Er klingelte an der Tür. Graham machte auf. Jetzt im Frühling trug er kurzärmelige Pastellhemden.

Graham sagte, er freue sich, ihn zu sehen. Er schüttelte Nathan die Hand und bat ihn herein.

Die Vorderseite des Hauses war düster und kühl. Aber die Morgensonne schien in die Küche und den Wintergarten. Nathan ging auf das Licht zu; Graham folgte ihm.

Draußen blühte der Obstgarten. Die Küchenfenster standen offen, um die frische grüne Luft hereinzulassen.

»Tee?«, fragte Graham.

Es war zu einem Ritual geworden, dass Graham Tee anbot und Nathan sich dann bereit erklärte, ihn zu machen. Aber heute schien das unpassend, also räusperte Nathan sich und antwortete: »Ja, sehr gerne.«

»Okidoki«, sagte Graham und griff nach dem Wasserkocher. Er öffnete das Fenster noch weiter und rief June zu, dass Nathan gekommen war. Nathan hörte, dass sie antwortete, konnte es aber nicht verstehen.

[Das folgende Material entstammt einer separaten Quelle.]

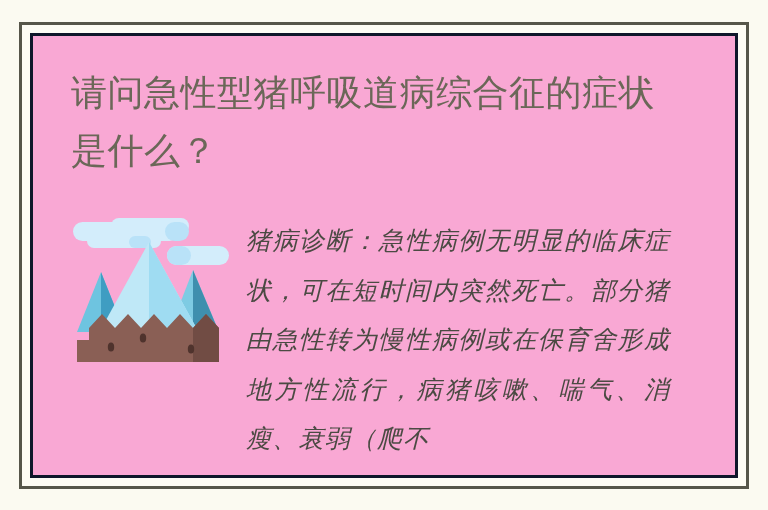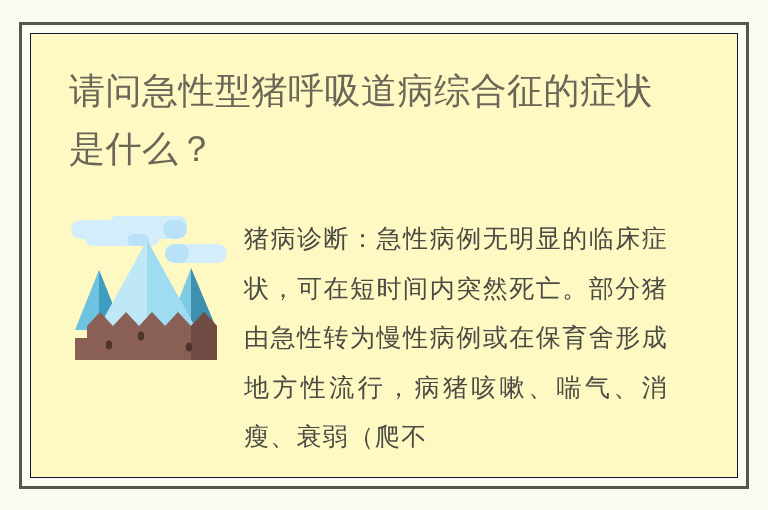--- a/index.html
+++ b/index.html
@@ -40,9 +40,9 @@
     top: 8px;
     right: 8px;
     bottom: 8px;
-    border: 1px solid #0f172a;
+    border: 3px solid #0f172a;
     box-sizing: border-box;
-    background: #fef9c3;
+    background: #f9a8d4;
     overflow: hidden;
   }
 

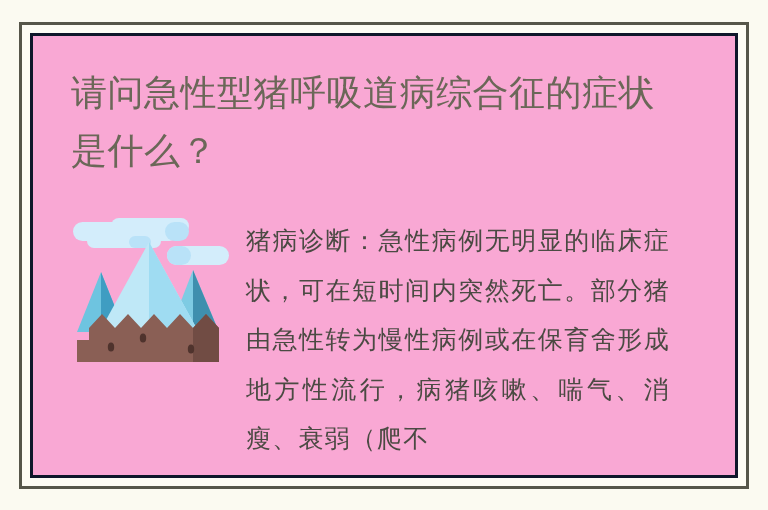--- a/index.html
+++ b/index.html
@@ -93,6 +93,7 @@
     line-height: 1.98;
     letter-spacing: 1.2px;
     font-family: "DejaVu Serif", serif;
+    font-style: italic;
     text-align: justify;
     text-justify: inter-character;
   }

Sie kam in einer Breitcordhose mit Erde an den Knien herein und einem Anorak, der dem Schnitt und der Farbe nach aus den Siebzigern stammte. Leute wie June warfen nie etwas weg. Nathan bewunderte das. Die Gartenschere lag hässlich in ihrer Hand und erinnerte an einen Chirurgen.

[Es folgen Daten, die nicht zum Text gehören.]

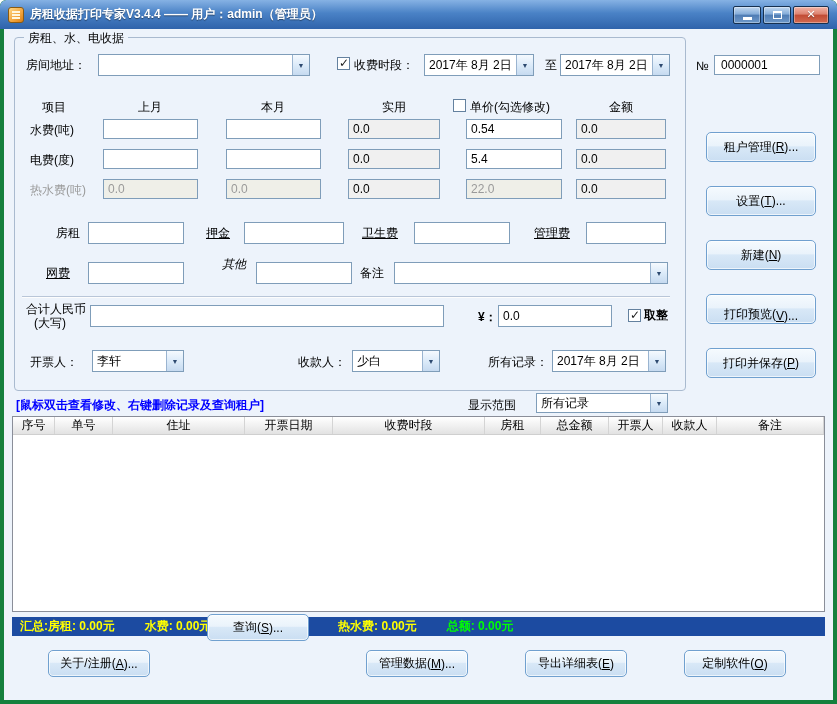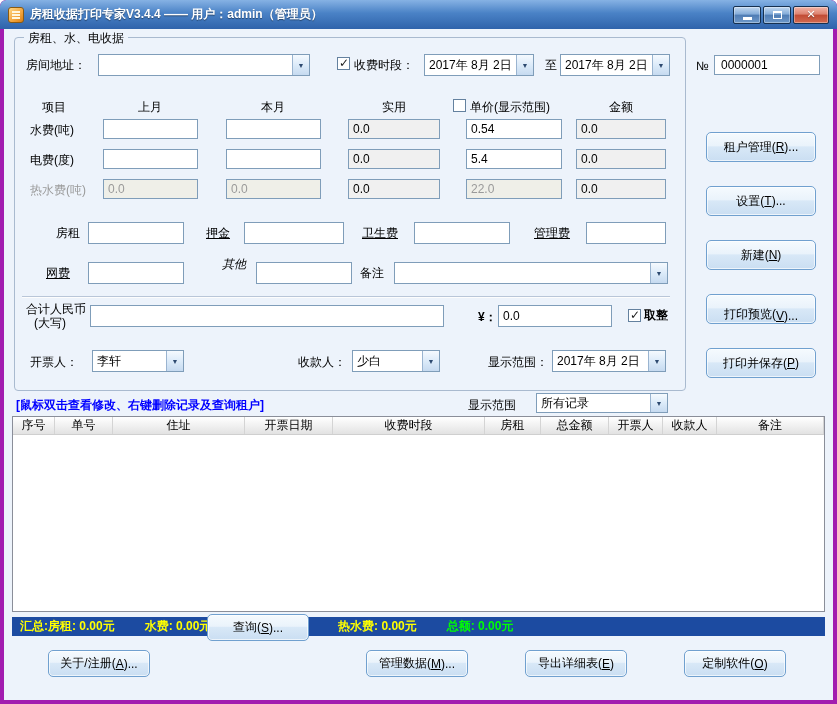--- a/index.html
+++ b/index.html
@@ -5,7 +5,7 @@
   * { margin:0; padding:0; box-sizing:border-box; }
   html,body { width:837px; height:704px; }
   body { font-family:"Liberation Sans","DejaVu Sans",sans-serif; font-size:12px; color:#000; }
-  .window { position:relative; width:837px; height:704px; background:#a21caf; border-radius:6px 6px 0 0; overflow:hidden; }
+  .window { position:relative; width:837px; height:704px; background:#15803d; border-radius:6px 6px 0 0; overflow:hidden; }
   .titlebar { position:absolute; left:0; top:0; width:837px; height:29px;
     background:linear-gradient(to bottom,#86b2e4 0%,#4a82c6 45%,#2f63ab 100%);
     display:flex; align-items:center; padding:0 8px; border-radius:6px 6px 0 0; }

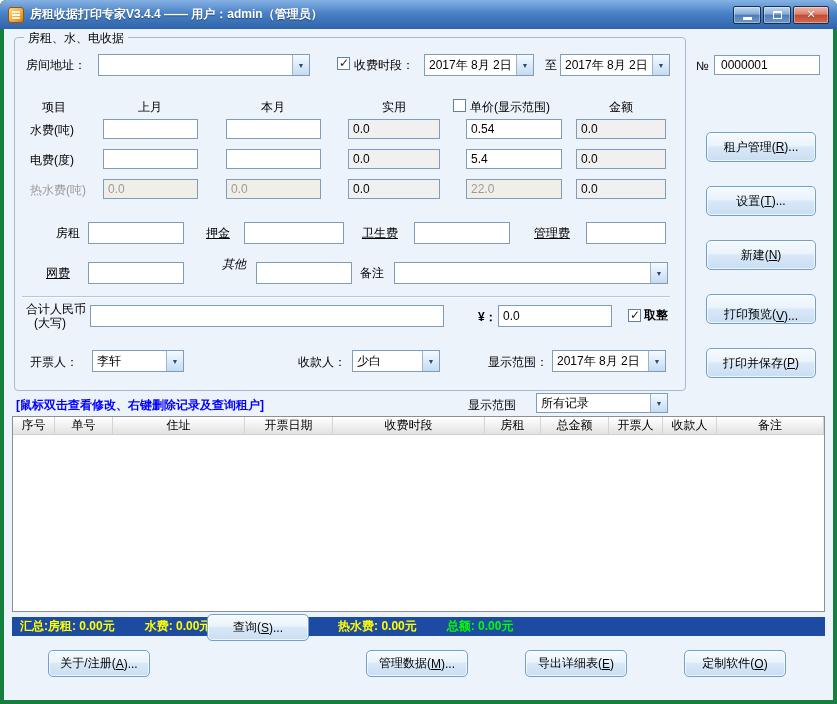--- a/index.html
+++ b/index.html
@@ -109,7 +109,7 @@
     <span class="lbl" style="left:257px;top:71px;">本月</span>
     <span class="lbl" style="left:378px;top:71px;">实用</span>
     <span class="checkbox" style="left:449px;top:70px;"></span>
-    <span class="lbl" style="left:466px;top:71px;">单价(显示范围)</span>
+    <span class="lbl" style="left:466px;top:71px;">单价(勾选修改)</span>
     <span class="lbl" style="left:605px;top:71px;">金额</span>
 
     <span class="lbl" style="left:26px;top:94px;">水费(吨)</span>

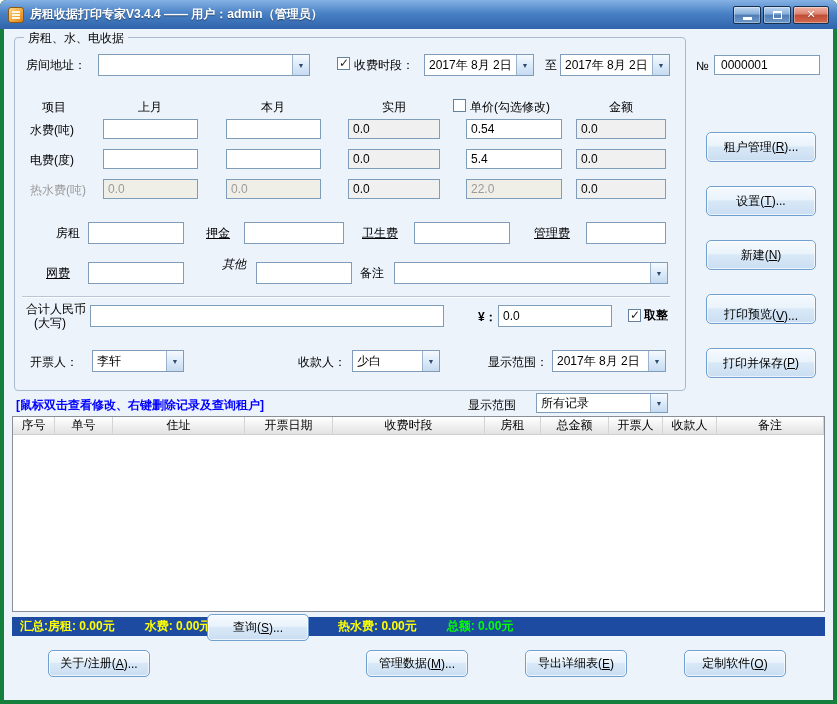--- a/index.html
+++ b/index.html
@@ -172,7 +172,7 @@
       <span class="combo-text">少白</span>
       <span class="combo-btn">▼</span>
     </div>
-    <span class="lbl" style="left:484px;top:326px;">显示范围：</span>
+    <span class="lbl" style="left:484px;top:326px;">所有记录：</span>
     <div class="combo" style="left:548px;top:321px;width:114px;">
       <span class="combo-text">2017年 8月 2日</span>
       <span class="combo-btn">▼</span>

Er küsste sie auf die Wange. »Was machst du?«

»Ich treibe Flieder aus toter Erde«, zitierte sie.

Sie bemerkte seinen Gesichtsausdruck, sagte »egal« und hängte den Anorak über eine Stuhllehne. Dann zog sie ihre Gartenhandschuhe aus und legte sie neben die Spüle mit den Worten: »Holly ist in die Stadt gegangen. Wahrscheinlich kommt sie bald zurück. Ich glaube, sie wollte einen Rock zurückgeben.«

Nathan hüstelte und sagte: »Ich weiß.«

Dann, bevor er es sich anders überlegen konnte, fügte er hinzu: »Ich würde gerne mit euch über etwas sprechen.«

Graham und June standen nebeneinander. Zögernd griff June nach Grahams Hand.

Nathan fuhr fort: »Ich weiß, dass wir, Holly und ich … Ich weiß, dass wir uns noch nicht sehr lange kennen. Aber es ist so … es ist so, dass das die glücklichste Zeit meines Lebens war. Ihr sollt nicht denken, dass wir uns in etwas hineinstürzen. Und ihr sollt auch nicht denken, dass ich so was oft mache. Denn das tue ich wirklich nicht. Nie.«

»Worauf willst du hinaus?«

»Also, wir möchten … mit eurer Erlaubnis … Wir möchten heiraten. Wenn ihr einverstanden seid.«

Nun, nachdem es heraus war, fühlte er sich erschöpft und unsicher.

Er schaute an ihnen vorbei, auf die blühende Obstwiese am Ende des Gartens. Es war so still in der Küche. Nur das Ticken der Wanduhr war zu hören, das Krächzen der Vögel draußen.

Graham und June hatten nicht einmal einen Blick getauscht. Aber June drückte Grahams Hand.

Graham sagte: »Das wäre uns eine Ehre.«

Nathan schüttelte die ihm dargebotene Hand mit angemessener Förmlichkeit.

Holly kam eine Stunde später nach Hause. Sie öffnete die angelehnte Tür und rief erwartungsvoll: »Hallo?«

Der Champagner war schon halb ausgetrunken und Junes Blumen standen in einer Vase.

Holly trat in die Küche. »Er hat es euch also gesagt?«

June und Holly fassten sich an den Händen und schluchzten glücklich und traurig zugleich. Graham trat einen Schritt zurück und blickte auf seine Schuhe. Nachdem June Holly losgelassen hatte, umarmte er seine Tochter. Er küsste sie auf die Wange und flüsterte ihr etwas zu. Daraufhin drückte sie seine Hand, verdrehte die Augen und nickte.

Nathan stand in einer Ecke des Wintergartens und sah ihnen zu, während das Sonnenlicht hinter ihm hereinfiel und eine schwache, bernsteinfarbene Raute auf den Boden warf.